Although the clashes subsided during the years of Rodrigo Duterte – closer to Beijing – at the head of the Philippine Executive, the altercations at different points have gained greater prominence since the arrival to power in 2022 of Marcos Jr., son of the dictator Ferdinand Marcos and from his wife, Imelda, who has intensified her military relationship with the United States. The scuffles in these waters were part of the discussions between the Chinese president, Xi Jinping, and the American president, Joe Biden, during their stabilizing meeting last week in San Francisco, in which they agreed to resume high-level military communications with in order to prevent misunderstandings. This week, Washington and Manila have deployed joint military exercises in the area, in another sign of their growing ties in the face of a situation that Marcos Jr. has described as “more serious than it was before.”
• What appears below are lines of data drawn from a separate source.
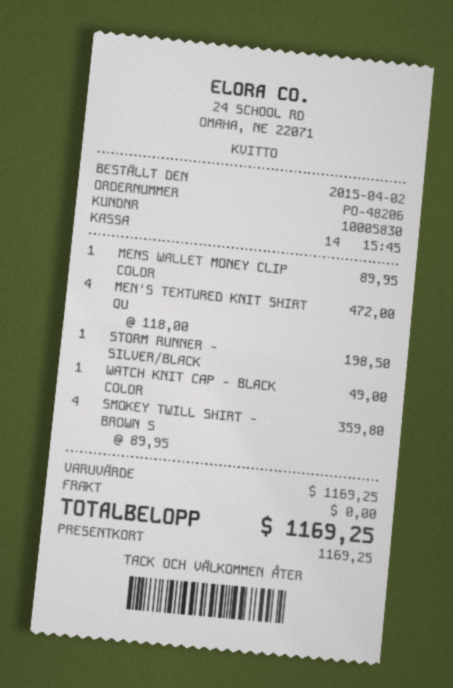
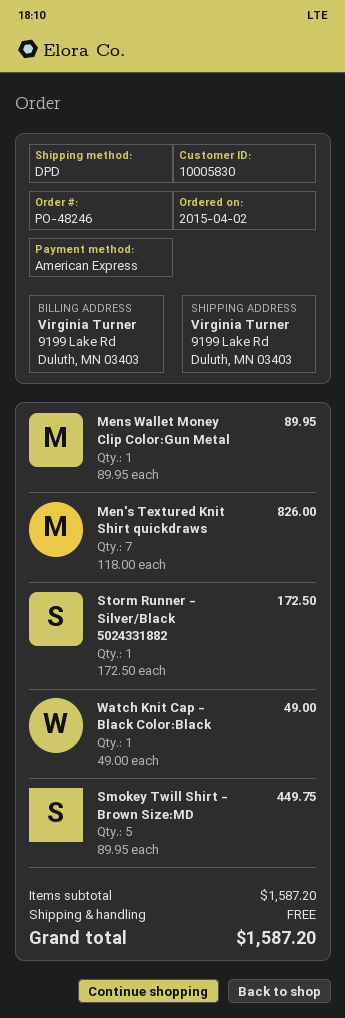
order number: PO-48206 -> PO-48246
payment method: gift card -> American Express
MEN'S TEXTURED KNIT SHIRT QU: 4 x 118.00 = 472.00 -> 7 x 118.00 = 826.00
STORM RUNNER - SILVER/BLACK: 1 x 198.50 = 198.50 -> 1 x 172.50 = 172.50
SMOKEY TWILL SHIRT - BROWN S: 4 x 89.95 = 359.80 -> 5 x 89.95 = 449.75
subtotal: 1169.25 -> 1587.20
total: 1169.25 -> 1587.20

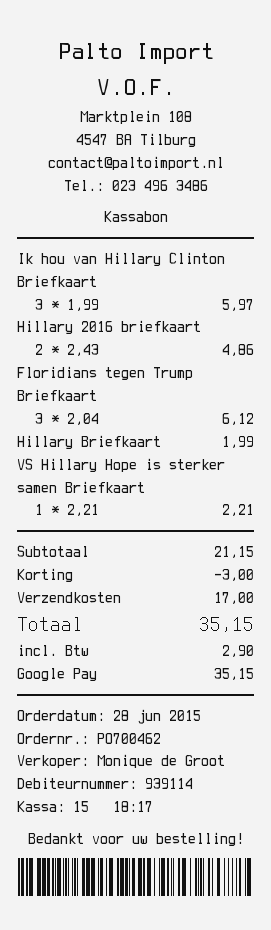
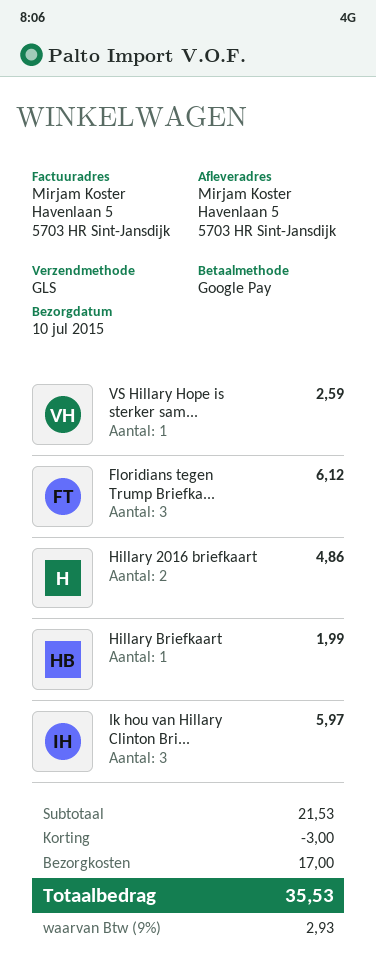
VS Hillary Hope is sterker samen Briefkaart: 1 for 2.21 -> 1 for 2.59
subtotal: 21.15 -> 21.53
tax: 2.90 -> 2.93
total: 35.15 -> 35.53

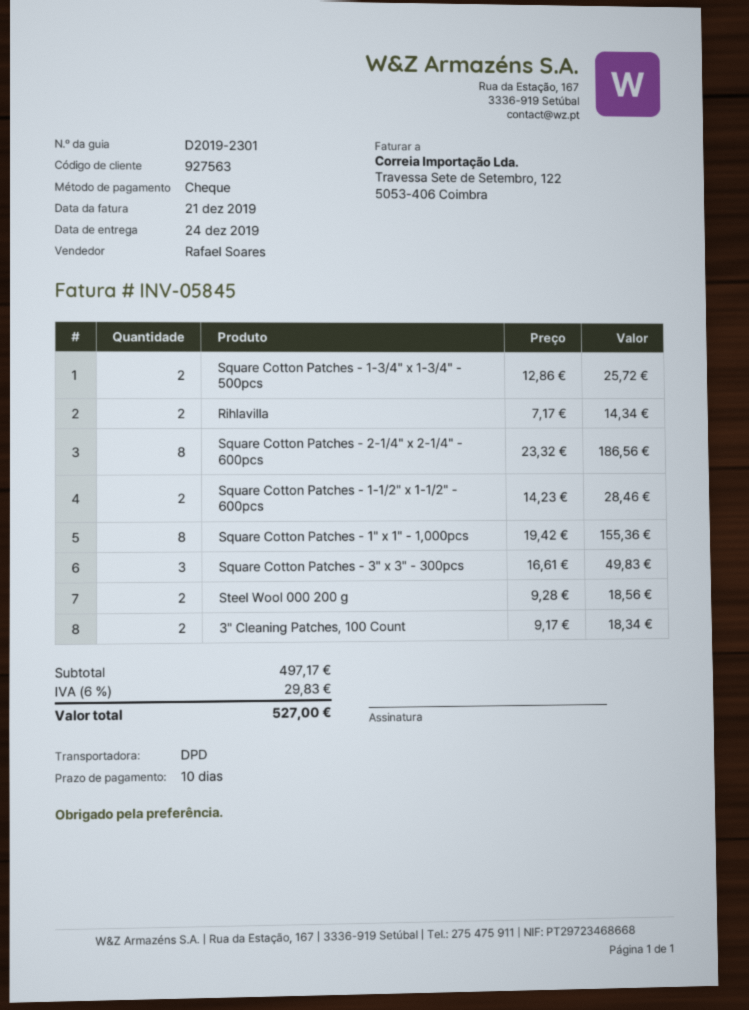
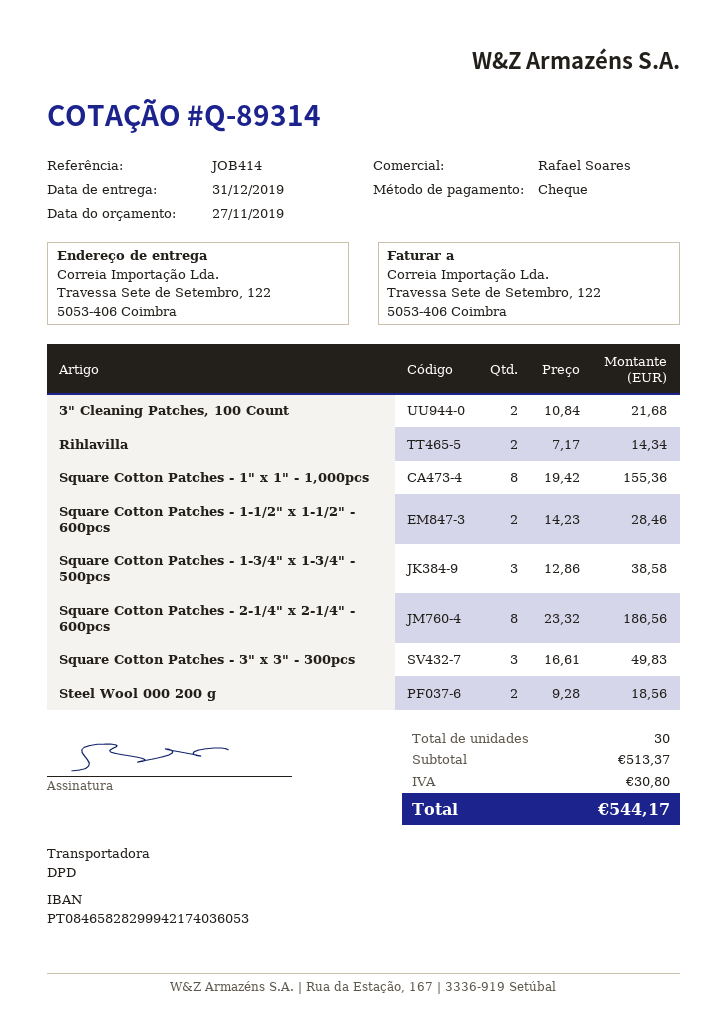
delivery date: 2019-12-24 -> 2019-12-31
Square Cotton Patches - 1-3/4" x 1-3/4" - 500pcs: 2 x 12.86 = 25.72 -> 3 x 12.86 = 38.58
3" Cleaning Patches, 100 Count: 2 x 9.17 = 18.34 -> 2 x 10.84 = 21.68
subtotal: 497.17 -> 513.37
tax: 29.83 -> 30.80
total: 527.00 -> 544.17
There is growing pressure from China on the enclave, with “increasingly intense attempts to prevent the Philippines from replenishing the sandbar,” according to Batongbacal, the jurist specializing in maritime law. “They are trying to prevent any attempt to repair or shore up the rusting vessel, probably hoping that she will sink very soon.”
But for Manila it is key to continue holding the ship in place. “If the old ship disintegrates, the Philippines could have difficulty maintaining its outpost,” she continues. “China could use such an event as an excuse to intervene and remove the Philippine troops from the sandbar, as well as destroy the ship; If she does so, she is also likely to thereafter cordon off the sandbar and prevent the return of Filipino troops or ships ever again.”